I have put a silver saltcellar of the usual belltower form, in a bath or goblet filled with water, bearing the air depressed with itself to the bottom of the vessel. I then put two or three live coals in the little hollow space in which the salt is placed when applied to its ordinary use, and raised a flame by blowing. Very soon after, the air, rarefied by the heat, and impatient of its former orbit, lifted up the bottom of the saltcellar on one side, and ascended in bubbles. Hero describes an altar so constructed as that, if you laid a holocaust upon it and set it on fire, suddenly water would fall to extinguish the fire. This might be accomplished by air being received under the altar in a hollow space closed up, and with no other way of exit, (when the air was extended by the fire,) but where it might force out the water prepared for this purpose in the channel. There were lately in this country some Hollanders who had invented a musical instrument, which, on being struck by the rays of the sun, gave out a certain harmony. This was very probably owing to the extension of the heated air, which could produce the motion of the instrument, since it is certain that air acted upon by the contact of the very slightest heat, immediately begets expansion.

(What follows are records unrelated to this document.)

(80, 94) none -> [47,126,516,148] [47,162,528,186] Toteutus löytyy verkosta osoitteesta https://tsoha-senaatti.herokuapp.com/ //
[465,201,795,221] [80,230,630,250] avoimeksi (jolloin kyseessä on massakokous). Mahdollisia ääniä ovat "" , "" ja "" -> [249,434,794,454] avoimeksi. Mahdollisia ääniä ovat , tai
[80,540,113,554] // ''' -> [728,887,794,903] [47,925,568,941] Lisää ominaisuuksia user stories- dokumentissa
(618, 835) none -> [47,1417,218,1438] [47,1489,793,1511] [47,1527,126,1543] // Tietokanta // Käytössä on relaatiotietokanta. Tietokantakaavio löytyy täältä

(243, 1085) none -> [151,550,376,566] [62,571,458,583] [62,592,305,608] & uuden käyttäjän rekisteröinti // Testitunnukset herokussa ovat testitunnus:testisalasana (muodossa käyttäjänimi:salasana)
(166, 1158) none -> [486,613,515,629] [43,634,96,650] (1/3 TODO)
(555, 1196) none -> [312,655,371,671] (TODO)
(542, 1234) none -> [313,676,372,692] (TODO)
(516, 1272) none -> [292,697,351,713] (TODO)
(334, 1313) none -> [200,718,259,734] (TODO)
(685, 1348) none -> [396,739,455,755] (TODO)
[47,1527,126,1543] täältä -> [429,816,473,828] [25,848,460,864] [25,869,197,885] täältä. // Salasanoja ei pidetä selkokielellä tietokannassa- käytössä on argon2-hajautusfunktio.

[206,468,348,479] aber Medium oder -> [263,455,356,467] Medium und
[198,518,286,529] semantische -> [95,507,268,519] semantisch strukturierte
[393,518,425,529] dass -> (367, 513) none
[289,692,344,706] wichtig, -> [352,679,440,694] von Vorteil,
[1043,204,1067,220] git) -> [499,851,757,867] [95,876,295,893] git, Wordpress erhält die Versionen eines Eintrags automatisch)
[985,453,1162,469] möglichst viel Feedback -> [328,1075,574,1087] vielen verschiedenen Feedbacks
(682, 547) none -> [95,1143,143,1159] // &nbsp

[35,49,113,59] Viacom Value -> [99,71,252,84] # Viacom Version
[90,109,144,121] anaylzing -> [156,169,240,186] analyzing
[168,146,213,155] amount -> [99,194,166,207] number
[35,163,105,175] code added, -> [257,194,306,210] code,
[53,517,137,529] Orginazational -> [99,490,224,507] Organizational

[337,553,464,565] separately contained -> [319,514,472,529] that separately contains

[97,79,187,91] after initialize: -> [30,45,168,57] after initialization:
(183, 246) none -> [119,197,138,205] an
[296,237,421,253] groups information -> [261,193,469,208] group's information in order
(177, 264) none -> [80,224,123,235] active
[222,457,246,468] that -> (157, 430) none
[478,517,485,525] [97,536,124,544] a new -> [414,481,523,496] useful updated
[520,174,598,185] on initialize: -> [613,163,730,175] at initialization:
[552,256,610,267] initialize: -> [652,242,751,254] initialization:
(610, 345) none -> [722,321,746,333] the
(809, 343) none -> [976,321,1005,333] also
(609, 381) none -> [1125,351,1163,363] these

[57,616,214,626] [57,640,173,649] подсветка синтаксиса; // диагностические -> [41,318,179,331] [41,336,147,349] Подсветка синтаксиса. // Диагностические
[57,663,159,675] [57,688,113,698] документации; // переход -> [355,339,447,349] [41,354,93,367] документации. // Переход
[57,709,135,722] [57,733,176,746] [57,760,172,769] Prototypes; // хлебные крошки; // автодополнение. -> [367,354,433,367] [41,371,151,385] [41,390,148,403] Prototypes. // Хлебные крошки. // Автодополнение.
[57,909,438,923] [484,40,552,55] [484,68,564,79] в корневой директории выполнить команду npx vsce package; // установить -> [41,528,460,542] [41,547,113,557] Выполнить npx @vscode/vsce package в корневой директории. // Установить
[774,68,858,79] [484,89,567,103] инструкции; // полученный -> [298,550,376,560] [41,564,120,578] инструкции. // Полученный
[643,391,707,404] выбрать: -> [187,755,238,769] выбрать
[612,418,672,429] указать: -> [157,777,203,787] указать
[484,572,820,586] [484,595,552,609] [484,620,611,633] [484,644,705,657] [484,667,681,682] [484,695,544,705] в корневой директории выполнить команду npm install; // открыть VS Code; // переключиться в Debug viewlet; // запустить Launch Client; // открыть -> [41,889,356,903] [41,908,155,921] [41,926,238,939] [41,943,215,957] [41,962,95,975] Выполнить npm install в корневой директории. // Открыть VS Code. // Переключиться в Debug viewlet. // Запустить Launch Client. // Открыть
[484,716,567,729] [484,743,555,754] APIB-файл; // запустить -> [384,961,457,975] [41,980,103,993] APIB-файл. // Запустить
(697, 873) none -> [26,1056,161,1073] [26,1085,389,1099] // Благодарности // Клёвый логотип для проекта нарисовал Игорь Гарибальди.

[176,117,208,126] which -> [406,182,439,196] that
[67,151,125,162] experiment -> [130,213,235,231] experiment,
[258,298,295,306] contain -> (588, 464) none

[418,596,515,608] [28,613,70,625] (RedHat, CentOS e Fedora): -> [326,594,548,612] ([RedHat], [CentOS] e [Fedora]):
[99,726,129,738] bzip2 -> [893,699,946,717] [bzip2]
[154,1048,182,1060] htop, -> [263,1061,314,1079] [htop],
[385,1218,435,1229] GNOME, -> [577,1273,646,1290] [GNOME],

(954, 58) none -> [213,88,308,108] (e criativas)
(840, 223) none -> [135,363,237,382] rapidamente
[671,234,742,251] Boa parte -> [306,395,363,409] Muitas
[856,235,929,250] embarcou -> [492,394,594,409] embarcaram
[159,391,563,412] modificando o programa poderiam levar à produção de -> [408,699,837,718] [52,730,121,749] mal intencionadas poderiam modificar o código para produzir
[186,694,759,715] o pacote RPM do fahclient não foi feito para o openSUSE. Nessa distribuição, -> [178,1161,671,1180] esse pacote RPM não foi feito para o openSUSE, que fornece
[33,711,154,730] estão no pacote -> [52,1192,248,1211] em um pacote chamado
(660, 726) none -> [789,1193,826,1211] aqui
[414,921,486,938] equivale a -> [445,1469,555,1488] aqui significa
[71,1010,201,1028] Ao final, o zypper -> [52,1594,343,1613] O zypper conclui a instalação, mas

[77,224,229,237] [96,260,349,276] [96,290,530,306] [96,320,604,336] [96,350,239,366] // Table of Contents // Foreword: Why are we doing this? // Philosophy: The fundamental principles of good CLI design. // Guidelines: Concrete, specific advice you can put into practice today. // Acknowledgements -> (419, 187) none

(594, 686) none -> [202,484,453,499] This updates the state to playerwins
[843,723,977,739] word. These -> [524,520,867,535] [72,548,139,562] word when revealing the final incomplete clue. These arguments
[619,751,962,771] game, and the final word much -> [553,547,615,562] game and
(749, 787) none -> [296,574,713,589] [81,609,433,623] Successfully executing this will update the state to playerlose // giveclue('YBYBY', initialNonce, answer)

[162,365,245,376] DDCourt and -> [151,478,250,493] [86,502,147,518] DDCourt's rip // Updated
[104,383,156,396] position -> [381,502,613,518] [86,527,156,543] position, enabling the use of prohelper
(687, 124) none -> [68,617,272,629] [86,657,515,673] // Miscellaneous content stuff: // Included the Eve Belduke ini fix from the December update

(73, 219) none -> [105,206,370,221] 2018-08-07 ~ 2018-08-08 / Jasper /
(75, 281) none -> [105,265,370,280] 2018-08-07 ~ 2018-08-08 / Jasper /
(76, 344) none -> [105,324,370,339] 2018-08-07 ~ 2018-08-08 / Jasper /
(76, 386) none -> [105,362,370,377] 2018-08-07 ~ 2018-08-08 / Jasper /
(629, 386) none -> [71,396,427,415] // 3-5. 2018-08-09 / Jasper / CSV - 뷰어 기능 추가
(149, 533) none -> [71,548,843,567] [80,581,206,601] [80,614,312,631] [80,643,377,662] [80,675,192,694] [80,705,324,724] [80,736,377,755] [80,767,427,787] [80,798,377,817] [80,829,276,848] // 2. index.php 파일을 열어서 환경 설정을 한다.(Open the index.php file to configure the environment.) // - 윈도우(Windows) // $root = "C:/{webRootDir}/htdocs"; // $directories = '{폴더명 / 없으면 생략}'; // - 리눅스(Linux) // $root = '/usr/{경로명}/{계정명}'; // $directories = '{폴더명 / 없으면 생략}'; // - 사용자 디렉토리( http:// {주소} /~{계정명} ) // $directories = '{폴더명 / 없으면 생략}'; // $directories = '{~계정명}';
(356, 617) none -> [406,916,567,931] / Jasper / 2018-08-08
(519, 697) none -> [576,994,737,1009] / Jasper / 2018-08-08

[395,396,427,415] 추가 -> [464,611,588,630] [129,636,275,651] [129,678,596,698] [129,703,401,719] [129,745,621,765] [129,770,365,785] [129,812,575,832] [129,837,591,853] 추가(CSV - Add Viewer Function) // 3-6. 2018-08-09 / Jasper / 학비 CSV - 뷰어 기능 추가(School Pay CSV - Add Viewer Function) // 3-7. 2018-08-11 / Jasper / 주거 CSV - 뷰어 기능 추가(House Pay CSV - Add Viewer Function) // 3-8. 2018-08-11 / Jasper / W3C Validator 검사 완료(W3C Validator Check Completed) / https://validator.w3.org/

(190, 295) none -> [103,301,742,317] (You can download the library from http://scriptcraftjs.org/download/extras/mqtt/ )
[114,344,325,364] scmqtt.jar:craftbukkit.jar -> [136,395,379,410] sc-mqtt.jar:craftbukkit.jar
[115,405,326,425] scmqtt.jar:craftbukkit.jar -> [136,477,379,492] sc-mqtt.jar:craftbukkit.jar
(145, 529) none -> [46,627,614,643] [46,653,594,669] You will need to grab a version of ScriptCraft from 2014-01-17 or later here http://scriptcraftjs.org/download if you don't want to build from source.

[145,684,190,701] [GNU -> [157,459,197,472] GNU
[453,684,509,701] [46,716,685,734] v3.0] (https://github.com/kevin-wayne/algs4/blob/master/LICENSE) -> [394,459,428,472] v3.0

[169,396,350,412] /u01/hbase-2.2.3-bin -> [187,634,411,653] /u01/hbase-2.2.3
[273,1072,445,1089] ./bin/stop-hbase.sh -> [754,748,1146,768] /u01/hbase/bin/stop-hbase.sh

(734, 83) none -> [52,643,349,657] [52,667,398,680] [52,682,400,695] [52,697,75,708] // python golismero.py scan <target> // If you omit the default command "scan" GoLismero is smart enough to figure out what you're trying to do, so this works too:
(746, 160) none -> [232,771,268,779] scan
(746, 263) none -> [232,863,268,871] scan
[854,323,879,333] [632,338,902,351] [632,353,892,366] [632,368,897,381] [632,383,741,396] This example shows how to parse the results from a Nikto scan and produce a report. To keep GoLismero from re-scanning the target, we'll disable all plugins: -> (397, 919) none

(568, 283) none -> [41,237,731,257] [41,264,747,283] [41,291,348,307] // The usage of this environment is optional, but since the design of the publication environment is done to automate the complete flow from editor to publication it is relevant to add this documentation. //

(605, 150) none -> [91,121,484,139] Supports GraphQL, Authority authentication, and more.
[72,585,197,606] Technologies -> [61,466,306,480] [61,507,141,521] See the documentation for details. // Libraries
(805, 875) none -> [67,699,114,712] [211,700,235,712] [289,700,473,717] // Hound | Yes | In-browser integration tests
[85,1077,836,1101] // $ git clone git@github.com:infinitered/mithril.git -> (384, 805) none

But, in order to come at a more accurate knowledge of the expansion of the air let into that elastic bladder, I took an empty glass, (I mean, filled only with air,) and placed upon the bladder, the cap of which I before treated. But when the phial was placed over the fire, the air extended itself more quickly and with less heat than water or spirit of wine, but with not a very ample expansion. For it bore this proportion. If the bladder held less by six ounces than the phial itself, the air completely filled and inflated it; it did not ascend easily on greater expansion; and no visible body proceeded out of it, after making a little hole in the top of the bladder, until it was inflated. A. T. R.